▸ Problem details: Only the text of the entries below should be returned, exactly as given, without pictures.

[User interface change data]

==*==

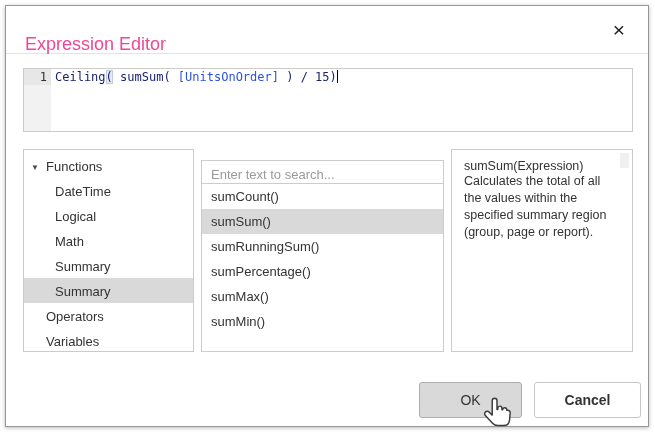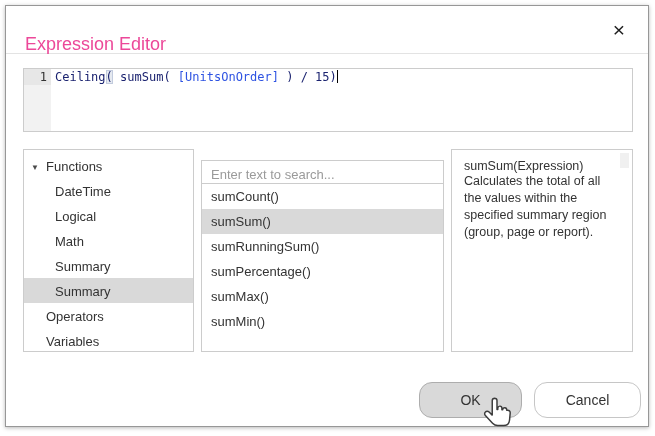--- a/index.html
+++ b/index.html
@@ -53,24 +53,24 @@
 
   .desc-panel { left:445px; width:182px; padding:9px 12px; font-size:12.5px;
                 color:#333; }
   .desc-signature { }
   .desc-text { line-height:17px; }
   .scroll-thumb { position:absolute; right:3px; top:3px; width:9px; height:15px;
                   background:#f0f0f0; }
 
   
   .btn { position:absolute; top:376px; height:36px; font-size:14px; color:#333;
-         border-radius:13px; text-align:center; cursor:pointer;
+         border-radius:3px; text-align:center; cursor:pointer;
          font-family:"Liberation Sans", sans-serif; }
   .btn-ok { left:413px; width:103px; background:#d9d9d9; border:1px solid #adadad; }
-  .btn-cancel { left:528px; width:107px; background:#fff; border:1px solid #c6c6c6; }
+  .btn-cancel { left:528px; width:107px; background:#fff; border:1px solid #c6c6c6;font-weight:bold; }
 
   .cursor-icon { position:absolute; left:482px; top:396px; z-index:20;
                  pointer-events:none; }
 </style>
 </head>
 <body>
 
 <div class="dialog">
 
   <div class="header">

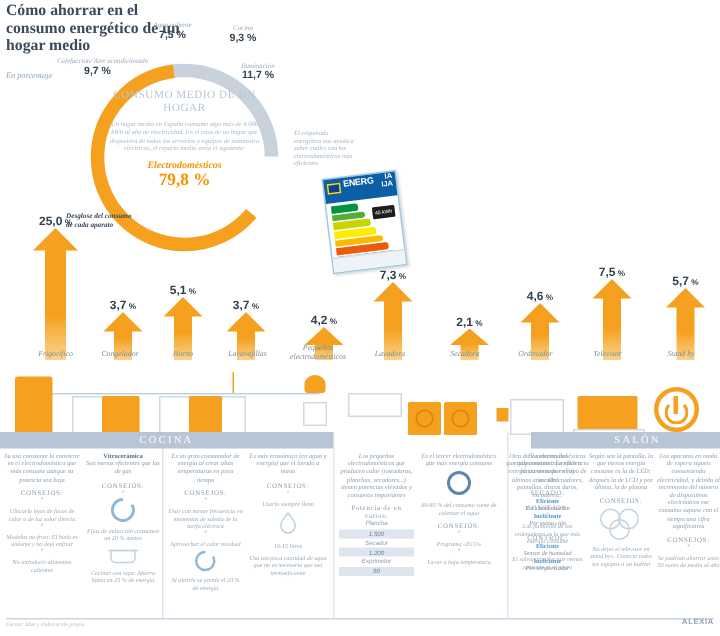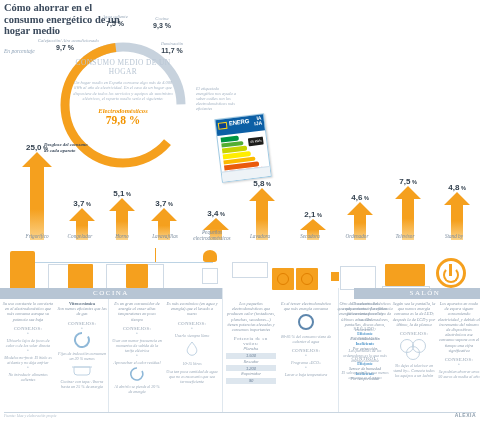--- a/index.html
+++ b/index.html
@@ -287,34 +287,34 @@
             <linearGradient id="g3" x1="0" y1="1" x2="0" y2="0">
               <stop offset="0" stop-color="#fbd38a"></stop>
               <stop offset=".45" stop-color="#f5a01e"></stop>
             </linearGradient>
           </defs>
         <path d="M13 0 L26 13 L19 13 L19 32 L7 32 L7 13 L0 13 Z" fill="url(#g3)"></path>
       </svg>
     </div>
 
     <div class="bar-col" style="left:199px; height:22px;">
-      <div class="bar-val" style="bottom:22px;"><span>3,4</span><i>&nbsp;%</i></div>
+      <div class="bar-val" style="bottom:22px;"><span>4,2</span><i>&nbsp;%</i></div>
       <svg class="arrow" width="26" height="22" viewBox="0 0 26 22">
         <defs>
             <linearGradient id="g4" x1="0" y1="1" x2="0" y2="0">
               <stop offset="0" stop-color="#fbd38a"></stop>
               <stop offset=".5" stop-color="#f5a01e"></stop>
             </linearGradient>
           </defs>
         <path d="M13 0 L26 12 L19 12 L19 22 L7 22 L7 12 L0 12 Z" fill="url(#g4)"></path>
       </svg>
     </div>
 
     <div class="bar-col" style="left:245px; height:52px;">
-      <div class="bar-val" style="bottom:52px;"><span>5,8</span><i>&nbsp;%</i></div>
+      <div class="bar-val" style="bottom:52px;"><span>7,3</span><i>&nbsp;%</i></div>
       <svg class="arrow" width="26" height="52" viewBox="0 0 26 52">
         <defs>
             <linearGradient id="g5" x1="0" y1="1" x2="0" y2="0">
               <stop offset="0" stop-color="#fbd38a"></stop>
               <stop offset=".4" stop-color="#f5a01e"></stop>
             </linearGradient>
           </defs>
         <path d="M13 0 L26 13 L19 13 L19 52 L7 52 L7 13 L0 13 Z" fill="url(#g5)"></path>
       </svg>
     </div>
@@ -352,21 +352,21 @@
             <linearGradient id="g8" x1="0" y1="1" x2="0" y2="0">
               <stop offset="0" stop-color="#fbd38a"></stop>
               <stop offset=".4" stop-color="#f5a01e"></stop>
             </linearGradient>
           </defs>
         <path d="M13 0 L26 13 L19 13 L19 54 L7 54 L7 13 L0 13 Z" fill="url(#g8)"></path>
       </svg>
     </div>
 
     <div class="bar-col" style="left:440px; height:48px;">
-      <div class="bar-val" style="bottom:48px;"><span>4,8</span><i>&nbsp;%</i></div>
+      <div class="bar-val" style="bottom:48px;"><span>5,7</span><i>&nbsp;%</i></div>
       <svg class="arrow" width="26" height="48" viewBox="0 0 26 48">
         <defs>
             <linearGradient id="g9" x1="0" y1="1" x2="0" y2="0">
               <stop offset="0" stop-color="#fbd38a"></stop>
               <stop offset=".4" stop-color="#f5a01e"></stop>
             </linearGradient>
           </defs>
         <path d="M13 0 L26 13 L19 13 L19 48 L7 48 L7 13 L0 13 Z" fill="url(#g9)"></path>
       </svg>
     </div>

==*==

▸ Task result:
--- a/index.html
+++ b/index.html
@@ -53,24 +53,24 @@
 
   .desc-panel { left:445px; width:182px; padding:9px 12px; font-size:12.5px;
                 color:#333; }
   .desc-signature { }
   .desc-text { line-height:17px; }
   .scroll-thumb { position:absolute; right:3px; top:3px; width:9px; height:15px;
                   background:#f0f0f0; }
 
   
   .btn { position:absolute; top:376px; height:36px; font-size:14px; color:#333;
-         border-radius:13px; text-align:center; cursor:pointer;
+         border-radius:3px; text-align:center; cursor:pointer;
          font-family:"Liberation Sans", sans-serif; }
   .btn-ok { left:413px; width:103px; background:#d9d9d9; border:1px solid #adadad; }
-  .btn-cancel { left:528px; width:107px; background:#fff; border:1px solid #c6c6c6; }
+  .btn-cancel { left:528px; width:107px; background:#fff; border:1px solid #c6c6c6;font-weight:bold; }
 
   .cursor-icon { position:absolute; left:482px; top:396px; z-index:20;
                  pointer-events:none; }
 </style>
 </head>
 <body>
 
 <div class="dialog">
 
   <div class="header">

--- a/index.html
+++ b/index.html
@@ -287,34 +287,34 @@
             <linearGradient id="g3" x1="0" y1="1" x2="0" y2="0">
               <stop offset="0" stop-color="#fbd38a"></stop>
               <stop offset=".45" stop-color="#f5a01e"></stop>
             </linearGradient>
           </defs>
         <path d="M13 0 L26 13 L19 13 L19 32 L7 32 L7 13 L0 13 Z" fill="url(#g3)"></path>
       </svg>
     </div>
 
     <div class="bar-col" style="left:199px; height:22px;">
-      <div class="bar-val" style="bottom:22px;"><span>3,4</span><i>&nbsp;%</i></div>
+      <div class="bar-val" style="bottom:22px;"><span>4,2</span><i>&nbsp;%</i></div>
       <svg class="arrow" width="26" height="22" viewBox="0 0 26 22">
         <defs>
             <linearGradient id="g4" x1="0" y1="1" x2="0" y2="0">
               <stop offset="0" stop-color="#fbd38a"></stop>
               <stop offset=".5" stop-color="#f5a01e"></stop>
             </linearGradient>
           </defs>
         <path d="M13 0 L26 12 L19 12 L19 22 L7 22 L7 12 L0 12 Z" fill="url(#g4)"></path>
       </svg>
     </div>
 
     <div class="bar-col" style="left:245px; height:52px;">
-      <div class="bar-val" style="bottom:52px;"><span>5,8</span><i>&nbsp;%</i></div>
+      <div class="bar-val" style="bottom:52px;"><span>7,3</span><i>&nbsp;%</i></div>
       <svg class="arrow" width="26" height="52" viewBox="0 0 26 52">
         <defs>
             <linearGradient id="g5" x1="0" y1="1" x2="0" y2="0">
               <stop offset="0" stop-color="#fbd38a"></stop>
               <stop offset=".4" stop-color="#f5a01e"></stop>
             </linearGradient>
           </defs>
         <path d="M13 0 L26 13 L19 13 L19 52 L7 52 L7 13 L0 13 Z" fill="url(#g5)"></path>
       </svg>
     </div>
@@ -352,21 +352,21 @@
             <linearGradient id="g8" x1="0" y1="1" x2="0" y2="0">
               <stop offset="0" stop-color="#fbd38a"></stop>
               <stop offset=".4" stop-color="#f5a01e"></stop>
             </linearGradient>
           </defs>
         <path d="M13 0 L26 13 L19 13 L19 54 L7 54 L7 13 L0 13 Z" fill="url(#g8)"></path>
       </svg>
     </div>
 
     <div class="bar-col" style="left:440px; height:48px;">
-      <div class="bar-val" style="bottom:48px;"><span>4,8</span><i>&nbsp;%</i></div>
+      <div class="bar-val" style="bottom:48px;"><span>5,7</span><i>&nbsp;%</i></div>
       <svg class="arrow" width="26" height="48" viewBox="0 0 26 48">
         <defs>
             <linearGradient id="g9" x1="0" y1="1" x2="0" y2="0">
               <stop offset="0" stop-color="#fbd38a"></stop>
               <stop offset=".4" stop-color="#f5a01e"></stop>
             </linearGradient>
           </defs>
         <path d="M13 0 L26 13 L19 13 L19 48 L7 48 L7 13 L0 13 Z" fill="url(#g9)"></path>
       </svg>
     </div>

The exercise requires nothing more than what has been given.